> [Exercise goal] If a line in the listing includes the word "color", copy it out.

> [Information]
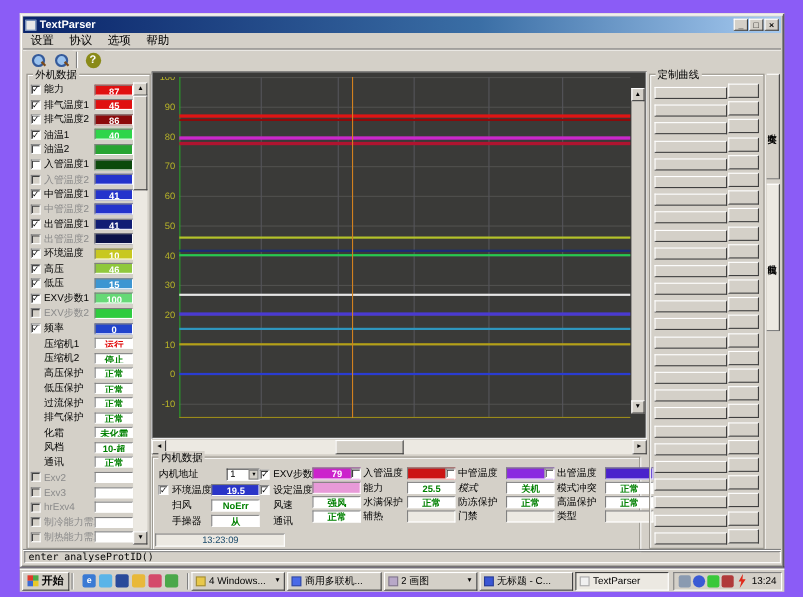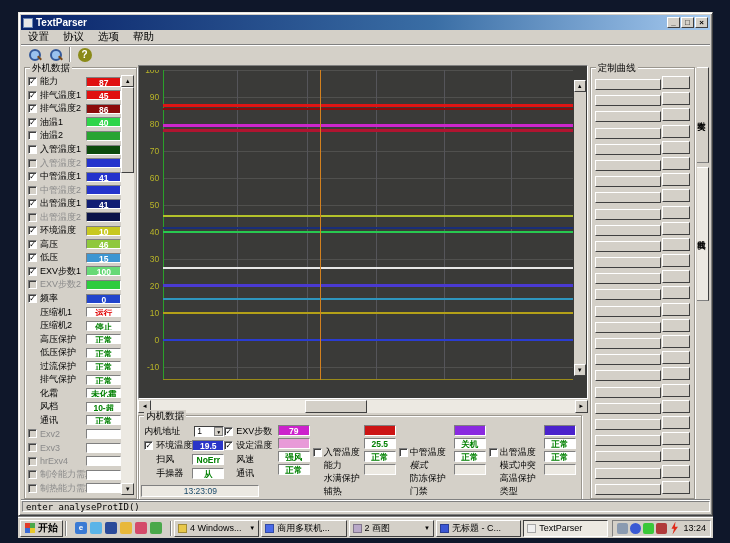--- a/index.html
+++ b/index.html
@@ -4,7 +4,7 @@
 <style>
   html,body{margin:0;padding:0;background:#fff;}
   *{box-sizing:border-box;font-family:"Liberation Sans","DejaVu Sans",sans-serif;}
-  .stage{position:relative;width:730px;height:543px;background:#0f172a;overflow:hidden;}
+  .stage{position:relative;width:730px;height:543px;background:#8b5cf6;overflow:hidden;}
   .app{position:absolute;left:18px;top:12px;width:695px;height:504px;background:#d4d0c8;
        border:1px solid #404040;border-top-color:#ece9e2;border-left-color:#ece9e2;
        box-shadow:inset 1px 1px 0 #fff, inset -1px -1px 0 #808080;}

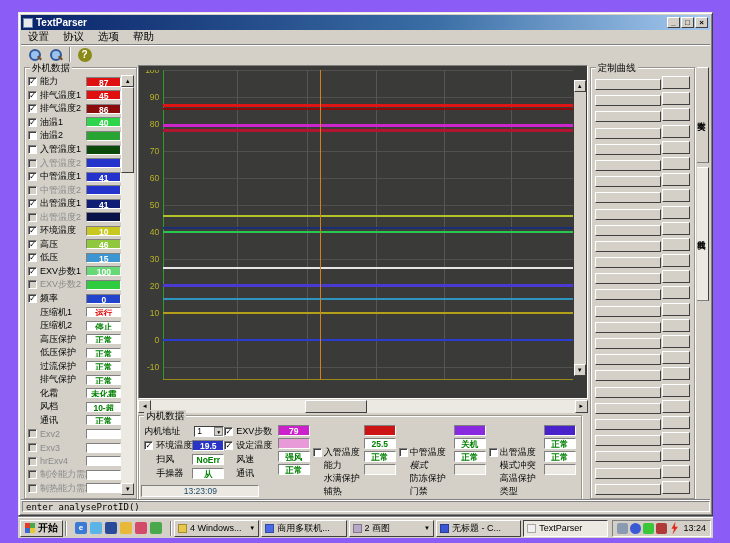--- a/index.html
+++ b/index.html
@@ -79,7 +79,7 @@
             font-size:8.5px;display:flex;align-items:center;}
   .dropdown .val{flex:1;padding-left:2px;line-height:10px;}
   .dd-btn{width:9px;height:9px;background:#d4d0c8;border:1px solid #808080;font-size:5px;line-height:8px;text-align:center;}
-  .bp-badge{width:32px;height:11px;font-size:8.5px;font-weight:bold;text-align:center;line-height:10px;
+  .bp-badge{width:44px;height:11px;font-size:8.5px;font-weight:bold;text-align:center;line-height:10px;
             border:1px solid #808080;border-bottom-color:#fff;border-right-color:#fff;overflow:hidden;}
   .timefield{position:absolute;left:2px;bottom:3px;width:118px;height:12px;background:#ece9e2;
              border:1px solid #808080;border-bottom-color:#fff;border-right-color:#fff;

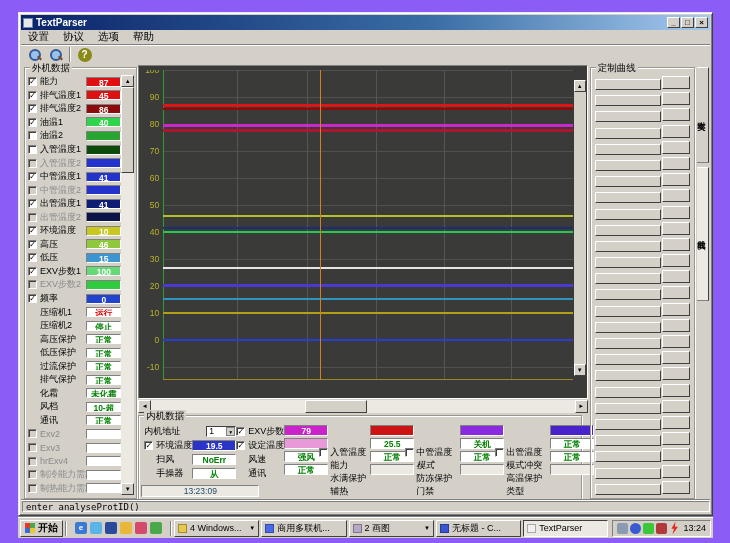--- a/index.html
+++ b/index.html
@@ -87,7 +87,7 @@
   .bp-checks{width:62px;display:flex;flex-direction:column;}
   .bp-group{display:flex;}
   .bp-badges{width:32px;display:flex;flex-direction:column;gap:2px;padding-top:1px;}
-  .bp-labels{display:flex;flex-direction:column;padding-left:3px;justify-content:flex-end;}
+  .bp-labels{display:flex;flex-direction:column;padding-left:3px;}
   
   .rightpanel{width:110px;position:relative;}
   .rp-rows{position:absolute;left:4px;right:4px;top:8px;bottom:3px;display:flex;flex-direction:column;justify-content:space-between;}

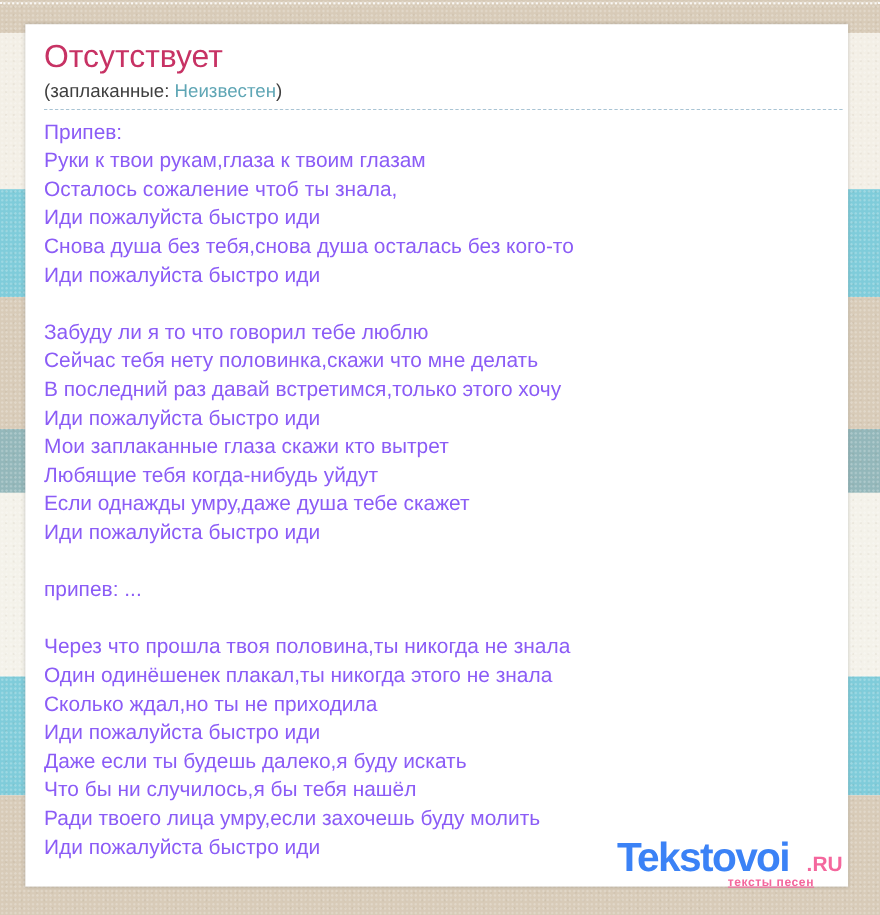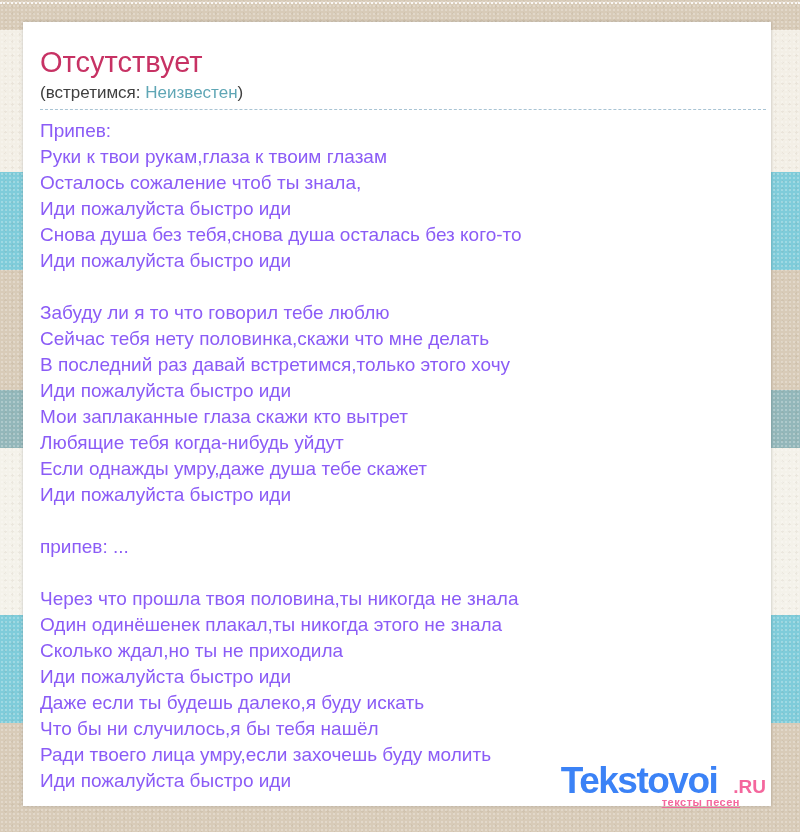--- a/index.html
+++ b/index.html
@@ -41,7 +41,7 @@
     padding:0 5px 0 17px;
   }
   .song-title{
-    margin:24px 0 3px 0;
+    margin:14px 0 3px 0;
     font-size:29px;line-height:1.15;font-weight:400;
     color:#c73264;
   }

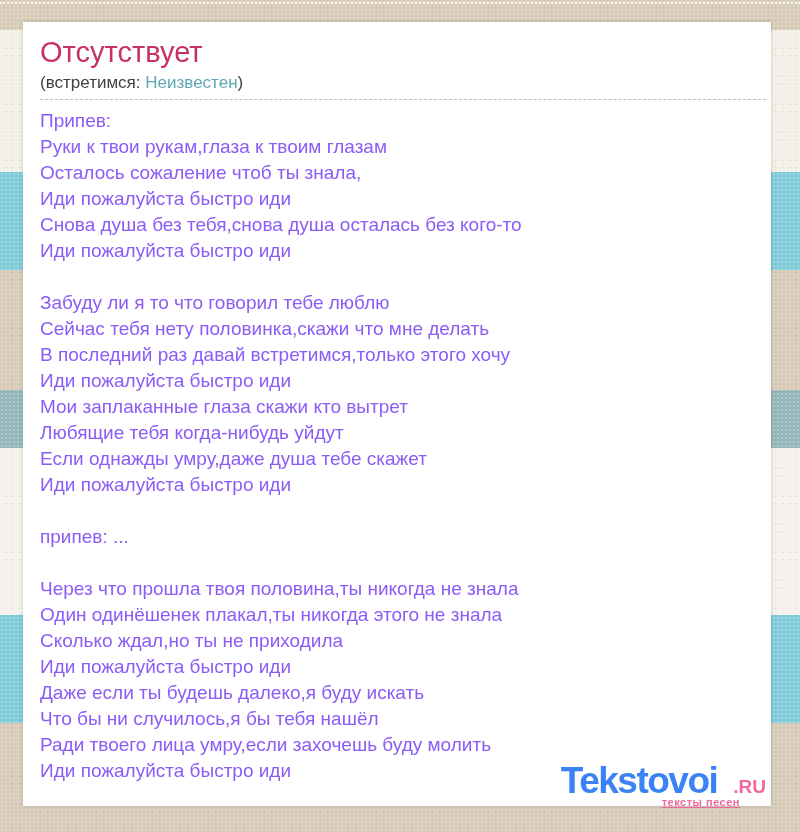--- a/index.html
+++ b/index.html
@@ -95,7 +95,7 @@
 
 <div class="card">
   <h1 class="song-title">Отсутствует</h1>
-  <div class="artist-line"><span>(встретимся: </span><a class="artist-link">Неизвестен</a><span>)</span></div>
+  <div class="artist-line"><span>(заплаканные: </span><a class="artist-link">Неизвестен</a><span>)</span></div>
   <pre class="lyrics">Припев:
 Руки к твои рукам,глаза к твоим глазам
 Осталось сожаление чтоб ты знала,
==
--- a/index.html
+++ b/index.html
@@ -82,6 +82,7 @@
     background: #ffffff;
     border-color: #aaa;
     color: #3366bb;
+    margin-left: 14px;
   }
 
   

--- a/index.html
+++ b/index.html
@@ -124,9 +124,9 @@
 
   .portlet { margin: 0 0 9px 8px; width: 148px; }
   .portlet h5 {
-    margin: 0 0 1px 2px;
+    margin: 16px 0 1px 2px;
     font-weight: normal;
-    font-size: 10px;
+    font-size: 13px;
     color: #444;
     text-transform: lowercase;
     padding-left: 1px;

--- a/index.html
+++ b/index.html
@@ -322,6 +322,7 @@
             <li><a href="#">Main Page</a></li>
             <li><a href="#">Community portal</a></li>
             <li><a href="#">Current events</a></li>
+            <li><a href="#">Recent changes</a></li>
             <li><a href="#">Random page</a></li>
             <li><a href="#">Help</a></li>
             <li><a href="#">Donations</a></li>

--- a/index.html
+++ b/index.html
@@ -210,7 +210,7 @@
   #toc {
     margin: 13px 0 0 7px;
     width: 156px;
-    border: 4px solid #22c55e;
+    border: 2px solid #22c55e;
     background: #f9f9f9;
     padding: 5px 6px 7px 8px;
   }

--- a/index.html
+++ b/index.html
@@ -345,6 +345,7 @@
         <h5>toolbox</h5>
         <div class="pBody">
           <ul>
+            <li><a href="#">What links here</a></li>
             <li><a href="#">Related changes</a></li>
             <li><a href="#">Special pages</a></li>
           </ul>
* * *
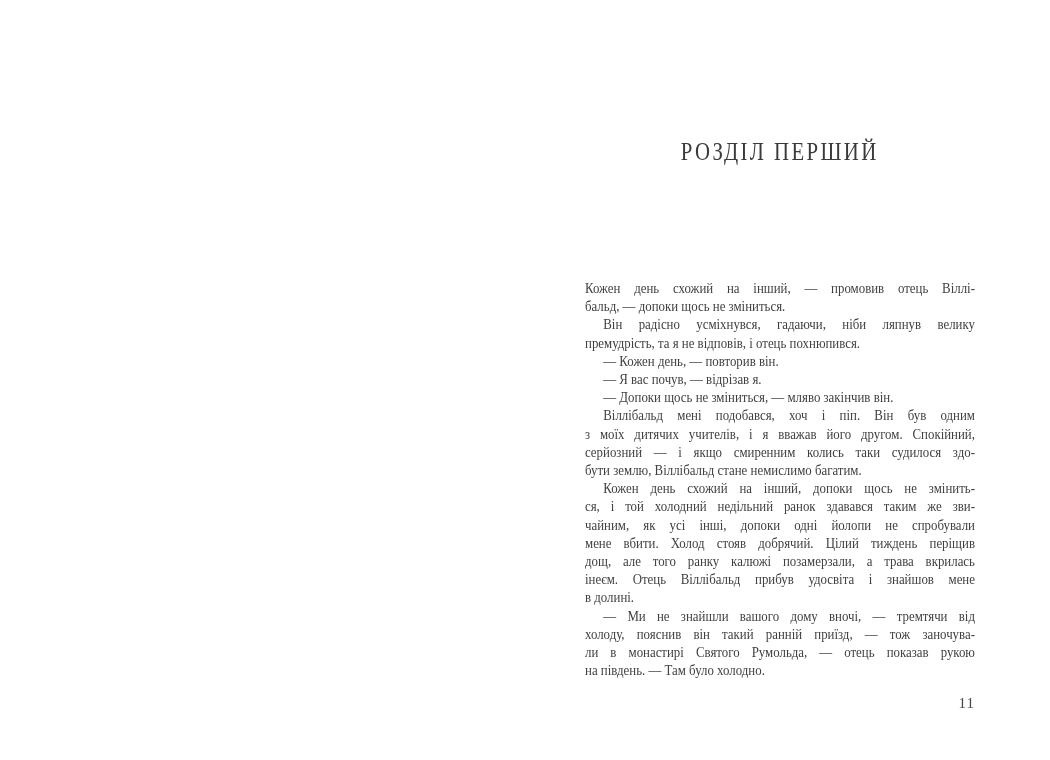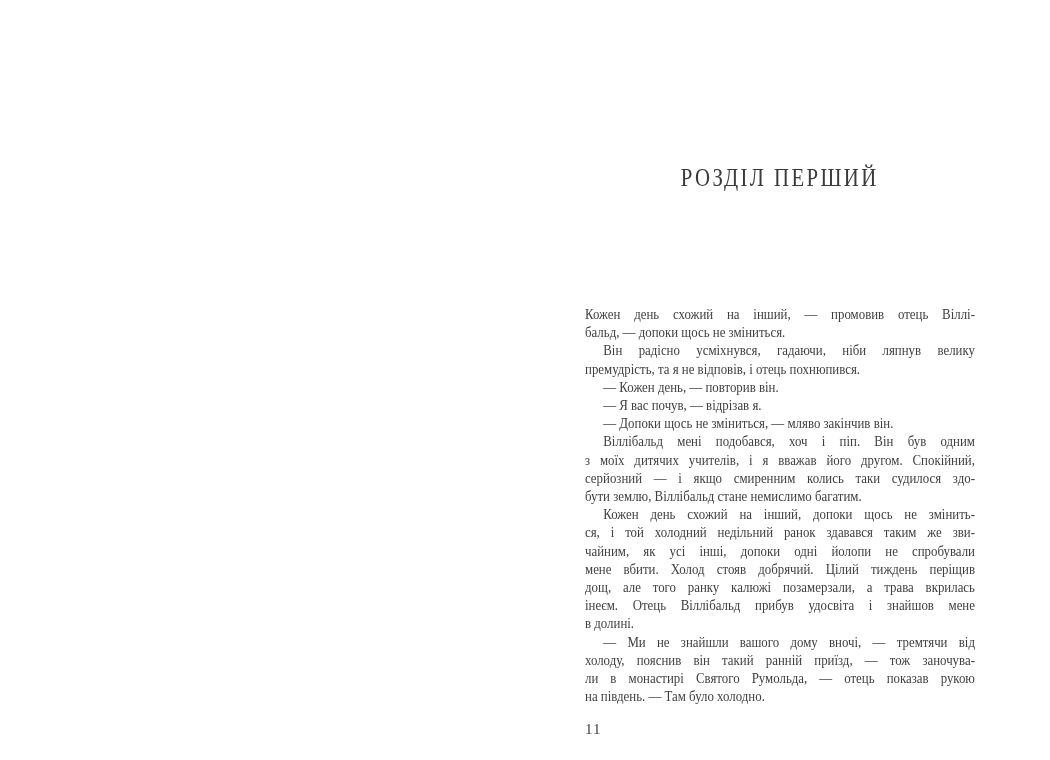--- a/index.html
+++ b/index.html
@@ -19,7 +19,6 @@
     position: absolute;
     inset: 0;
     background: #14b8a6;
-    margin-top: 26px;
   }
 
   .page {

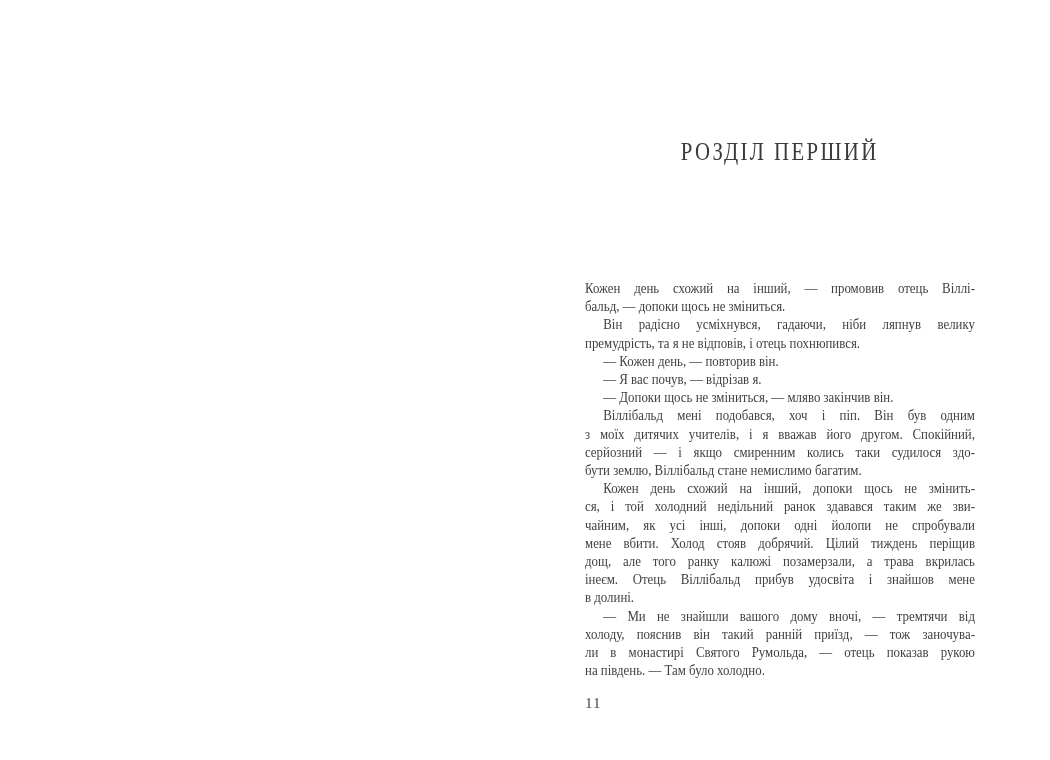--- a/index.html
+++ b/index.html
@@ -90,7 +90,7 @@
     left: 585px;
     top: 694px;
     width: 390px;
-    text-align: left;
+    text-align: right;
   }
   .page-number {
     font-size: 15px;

> [Your response]
        border:1px solid #404040;border-top-color:#ece9e2;border-left-color:#ece9e2;
             border:1px solid #808080;border-bottom-color:#fff;border-right-color:#fff;overflow:hidden;}
              border:1px solid #808080;border-bottom-color:#fff;border-right-color:#fff;
     color:#c73264;
     border-color: #aaa;
     color: #3366bb;
     color: #444;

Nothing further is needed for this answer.